Thatcher Demko photo: Derek Cain, Icon Sportswire
by Kevin Woodley with Ian Clark
We’ve been teasing the final stage of this Hand in Support Drill series featuring Vancouver Canucks star Thatcher Demko and goaltending coach Ian Clark since we introduced it.
As many of you will recall, Part 1 featured an image of Demko and Clark sprawled out on the ice at the side of the crease, in what many would call a desperation save situation:
We promised at the time to share the keys to what was very purposeful work breaking down the keys to giving yourself the best chance in situations like these, and Clark delivered.

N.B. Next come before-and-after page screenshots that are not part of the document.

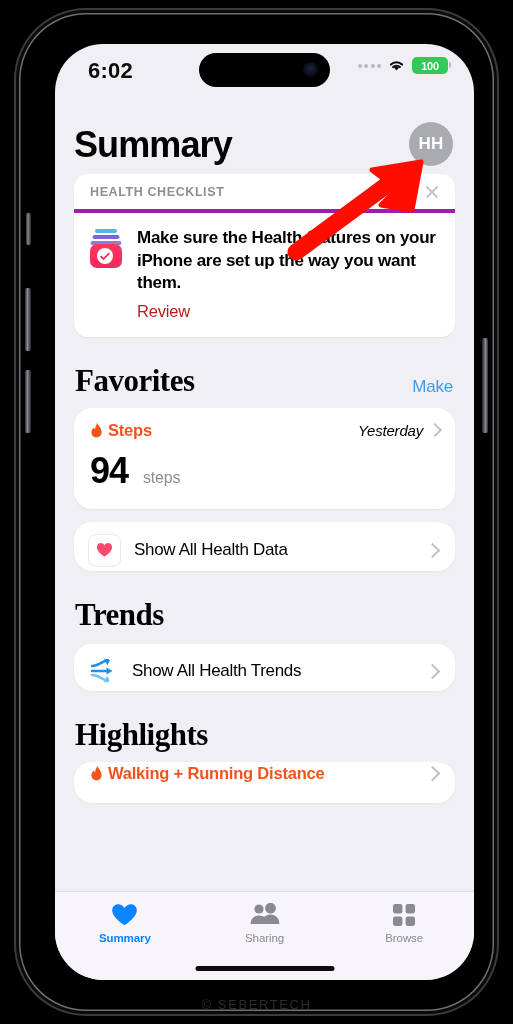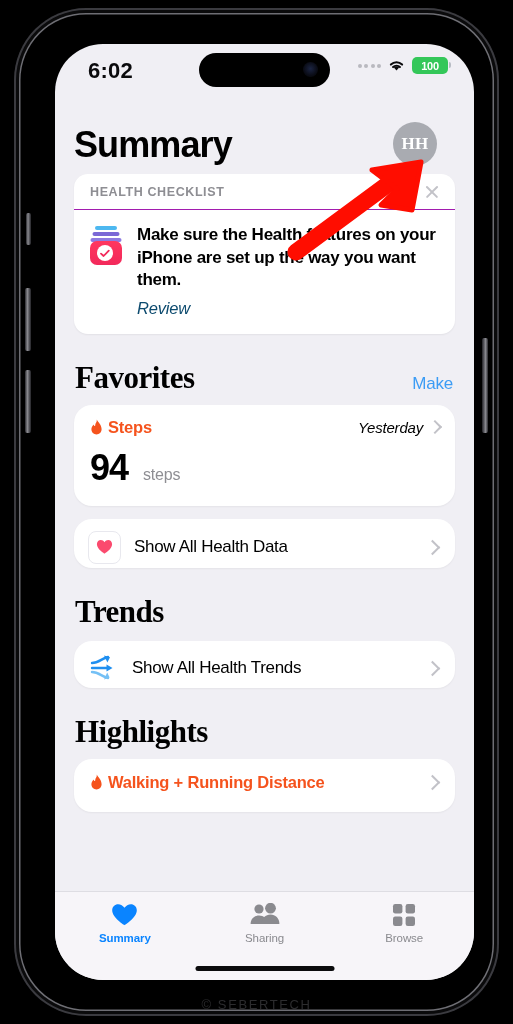--- a/index.html
+++ b/index.html
@@ -161,7 +161,7 @@
   }
   .avatar {
     position: absolute;
-    right: 37px;
+    right: 21px;
     top: 26px;
     width: 44px;
     height: 44px;
@@ -174,7 +174,6 @@
     align-items: center;
     justify-content: center;
     letter-spacing: 0.3px;
-    font-family: Liberation Serif, serif;
   }
 
   .sheet { padding: 0 19px; }

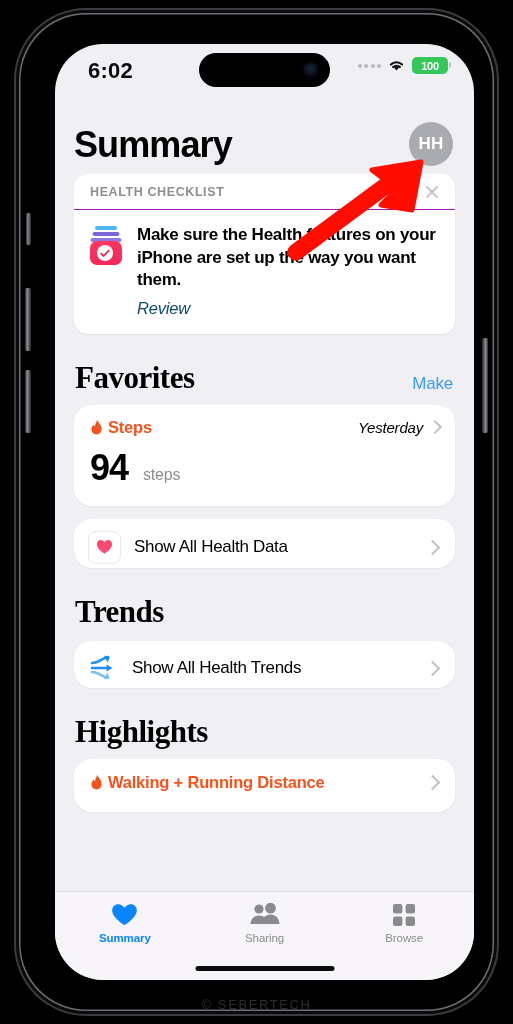--- a/index.html
+++ b/index.html
@@ -188,7 +188,7 @@
   .checklist-head {
     position: relative;
     height: 35px;
-    border-bottom: 1px solid #a21caf;
+    border-bottom: 4px solid #a21caf;
   }
   .checklist-kicker {
     position: absolute;

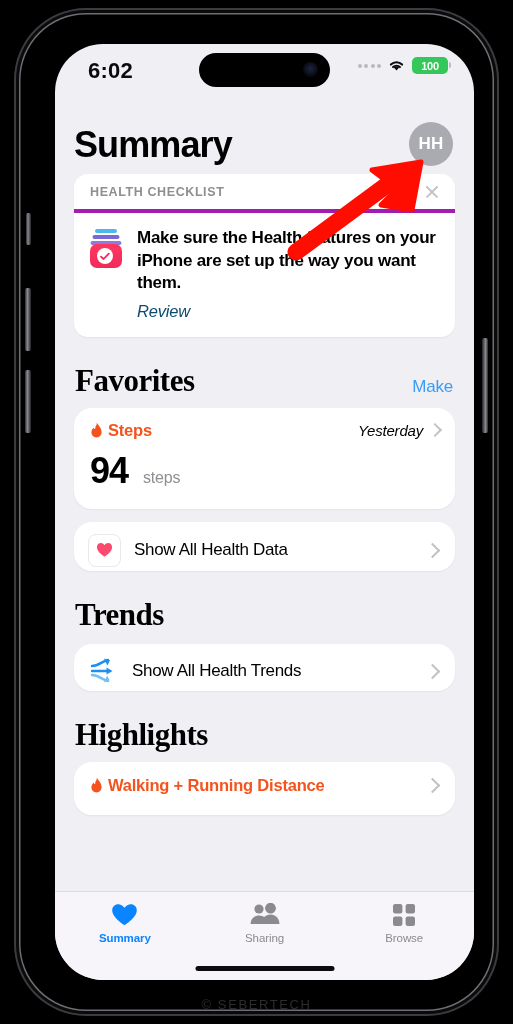--- a/index.html
+++ b/index.html
@@ -268,9 +268,8 @@
   .checklist-link {
     margin-top: 7px;
     font-size: 16.5px;
-    color: #0c4a6e;
+    color: #b91c1c;
     letter-spacing: -0.2px;
-    font-style: italic;
   }
 
   

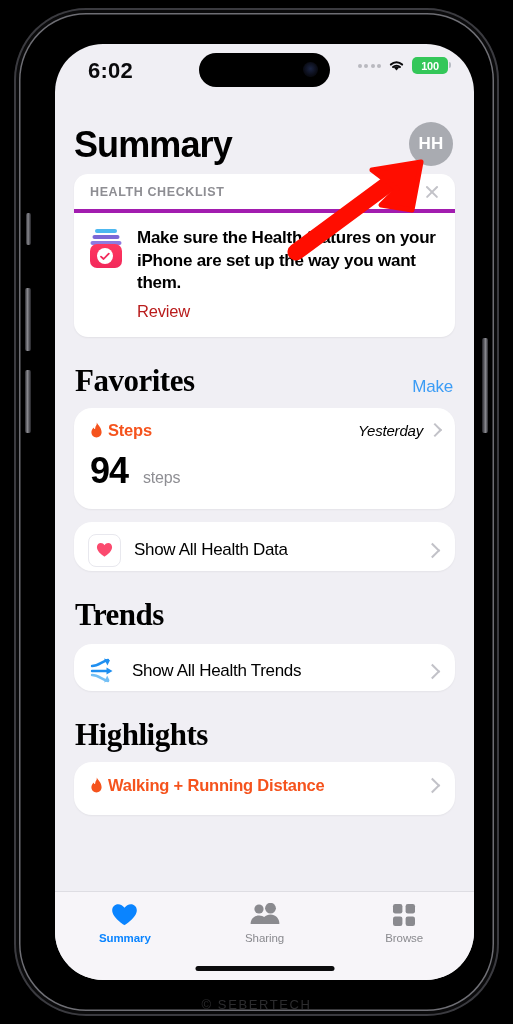--- a/index.html
+++ b/index.html
@@ -396,7 +396,7 @@
   
   .highlight-card {
     margin-top: 11px;
-    padding: 14px 15px 20px 16px;
+    padding: 2px 15px 20px 16px;
     display: flex;
     align-items: center;
     justify-content: space-between;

“You can refer to the term desperation but there is also logic behind how we build our coverages, and one of the great indicators of high goaltending IQ is the selection of coverages that happens under duress in a critical moment,” Clark said. “What order, in a critical moment, are we going to cover? The logical order again is middle always, we then cover low, we cover flush, we lengthen that flush coverage as needed, we go vertical, and we go close. To be able to execute that under pressure and duress in a critical moment, you have to practice this stuff.”
As you saw in that video above, there are keys that Clark reviews with Demko during the drill, ways to ensure he maximizes that coverage by positioning his body. Clark walks us through them in a Zoom video below, but as you can see above, one of the keys is a bent lead leg, which as Clark demonstrated, immediately improves Demko’s reach compared to a straight leg in part because it allows him to use his other arm (in this case, the blocker) to elevate his torso.
“It extends the length of my vertical-close coverage,” Clark said.
Watch them go to work on the blocker side now and see if you can spot any other keys:
As you’ll hear Clark explain below, the positioning of the lead-side skate is also important. Any guesses as to why? Clark also walks us through the mindset behind when to drop the stick on that blocker side, as well as some additional tips about glove positioning, and a couple of great analogies featuring Dominik Hasek and Tiger Woods in this Zoom review of the drill:
Did you guess the importance of the skate being outside the post, and hooked up against it before listening to Clark? It makes perfect sense as a way to properly secure that priority coverage along the ice, which is something Clark re-iterates at the end of that video.
It’s also a great reminder that, for all the invaluable tips about how to extend and maximize that hand in support coverage in these seemingly desperate moments — and another reminder that patience is an important part of that in order to avoid unnecessarily opening holes between the arm at the pad (note carefully how Demko positions his glove) — this three-part drill series is always about prioritizing the way we build our coverage in these moments.
As Clark has outlined several times in these articles, the order is important:
- Cover middle
- Cover low
- Cover flush
- Cover vertical
As for extending that to these otherwise desperate moments, why not practice them?
“A lot of goalie coaches like to do a lot of technical work but the game is too dynamic and too unpredictable to not fill out their toolbox with other important components,” Clark said.